The present invention relates to a catalyst containing catalyst gauzes made of noble metal. Such noble-metal catalysts are used, in particular, for gas reactions, such as in the manufacture of hydrocyanic acid according to the Andrussow process and in the manufacture of nitric acid according to the Ostwald process. In order to provide large catalytically active surfaces for these reactions, such catalysts usually have spatial gas-permeable structures.
Often, these noble-metal catalysts consist of catalyst gauzes which are designed, for example, in the form of weft- or warp-knitted or woven fabrics made of noble-metal wire. In addition to the bending strength, the ultimate tensile strength, and the ductility of the noble-metal wires, the wire diameter also plays a role in limiting the geometric shape of the catalyst gauze. Noble-metal wires having diameters ranging from 50 to 120 μm and ultimate tensile strengths ranging from 900 to 1050 N/mm2 are the only ones suitable, for example, for knitting wires of specific platinum-rhodium, platinum-palladium-rhodium, palladium-nickel, palladium-copper and palladium-nickel-copper alloys.
As a result of these properties of noble-metal wires, other structural catalyst properties, such as the catalyst mass per surface unit and the number of meshes per surface unit, are also defined within certain limits. For this reason, the reaction process to be catalyzed may only be optimized to a limited extent by means of these structural catalyst properties.
To provide for better adjustment of these structural catalyst properties in known catalyst gauzes, U.S. Pat. No. 5,669,680 proposes incorporating a plurality of noble-metal wires having a helical, spiral-like structure into the meshes during the manufacture of the catalyst gauzes. Such a process extends the planar two-dimensional gauze into the third spatial dimension. These gauzes are, therefore, also referred to as “three-dimensional gauzes.” Due to the helical structure, it is, for example, possible to manipulate both the active catalyst surface and the mass of the catalyst per surface unit via the thickness of the incorporated wire or via the number of spirals of the helical structure. The incorporated wires also facilitate the manufacture of heavy three-dimensional gauze systems. As a general rule, the incorporated noble-metal wires extend linearly and in parallel to each other, thus also giving the catalyst gauze a preferential direction that is defined by their extension.

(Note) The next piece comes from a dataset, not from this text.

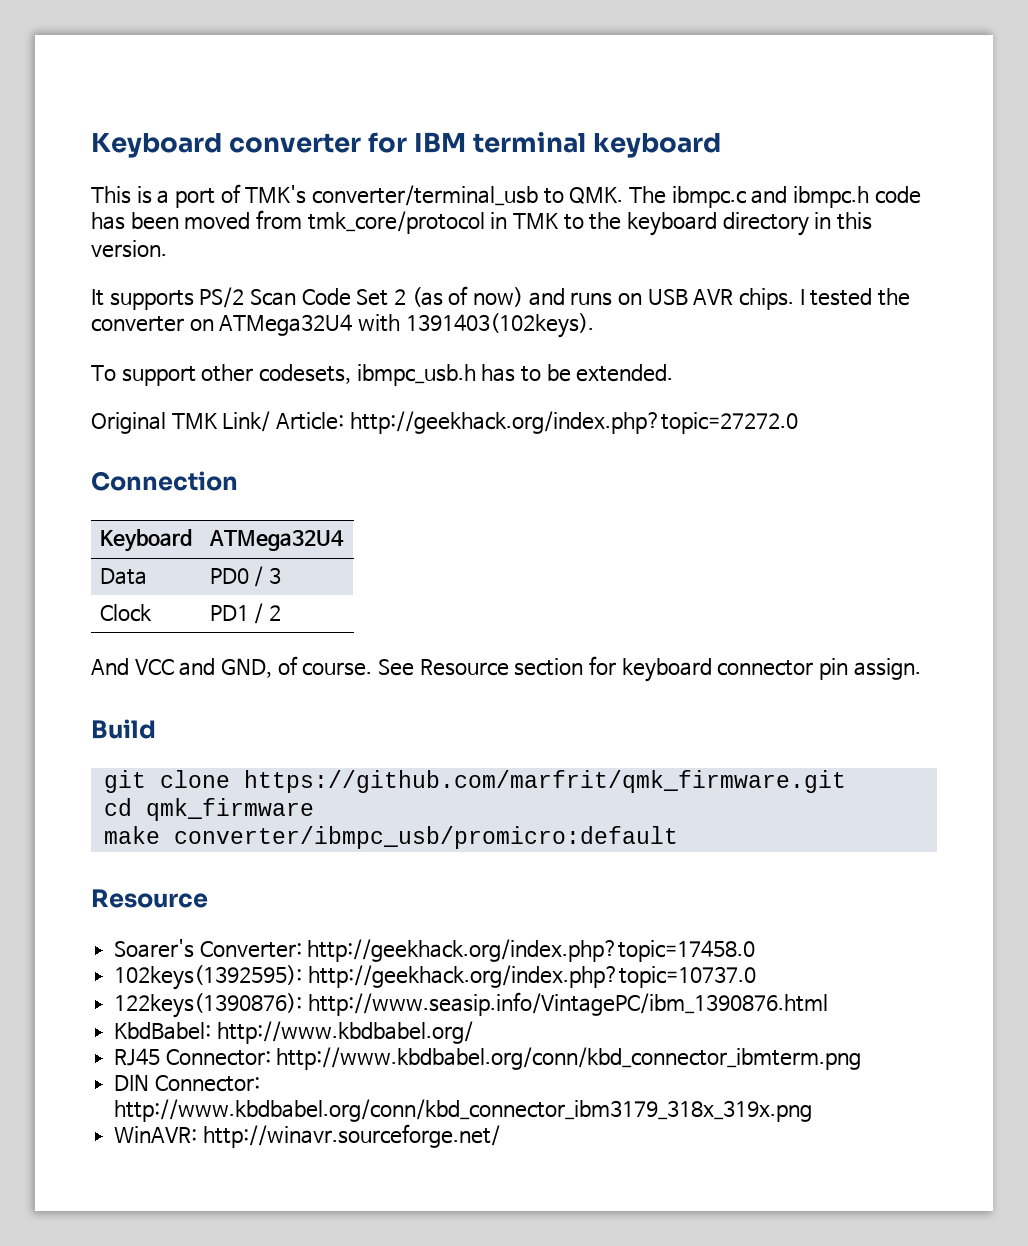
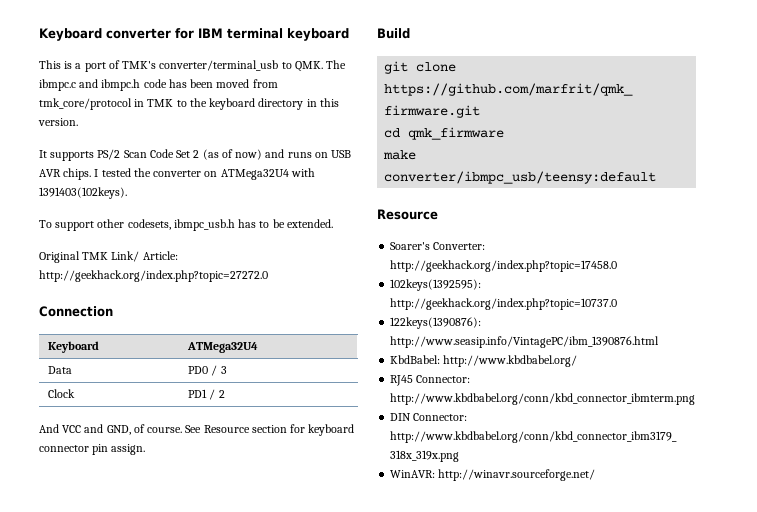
- make converter/ibmpc_usb/promicro:default
+ make converter/ibmpc_usb/teensy:default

Usually, a plurality of catalyst gauzes are installed in the reaction zone of a flow reactor, and are often arranged in series. A flow reactor for catalytic oxidation of ammonia in which the catalyst is designed as a packing of a plurality of catalyst gauzes that extend in parallel to each other is known from DE 602 01 502 T2. The packing is arranged in the reaction zone in such a manner that the plane spread by the catalyst gauzes extends vertically to the flow direction of a fluid containing the reactants to be converted.
The arrangement of the catalyst packing extending transversely to the flow direction produces a flow resistance which, among other factors, depends on the porosity of the catalyst packing. While the period of application becomes longer, a decrease in porosity and an increase in flow resistance are often observed, whereby a uniform flow that is constant over time is prevented and a reproducible average product yield is impaired.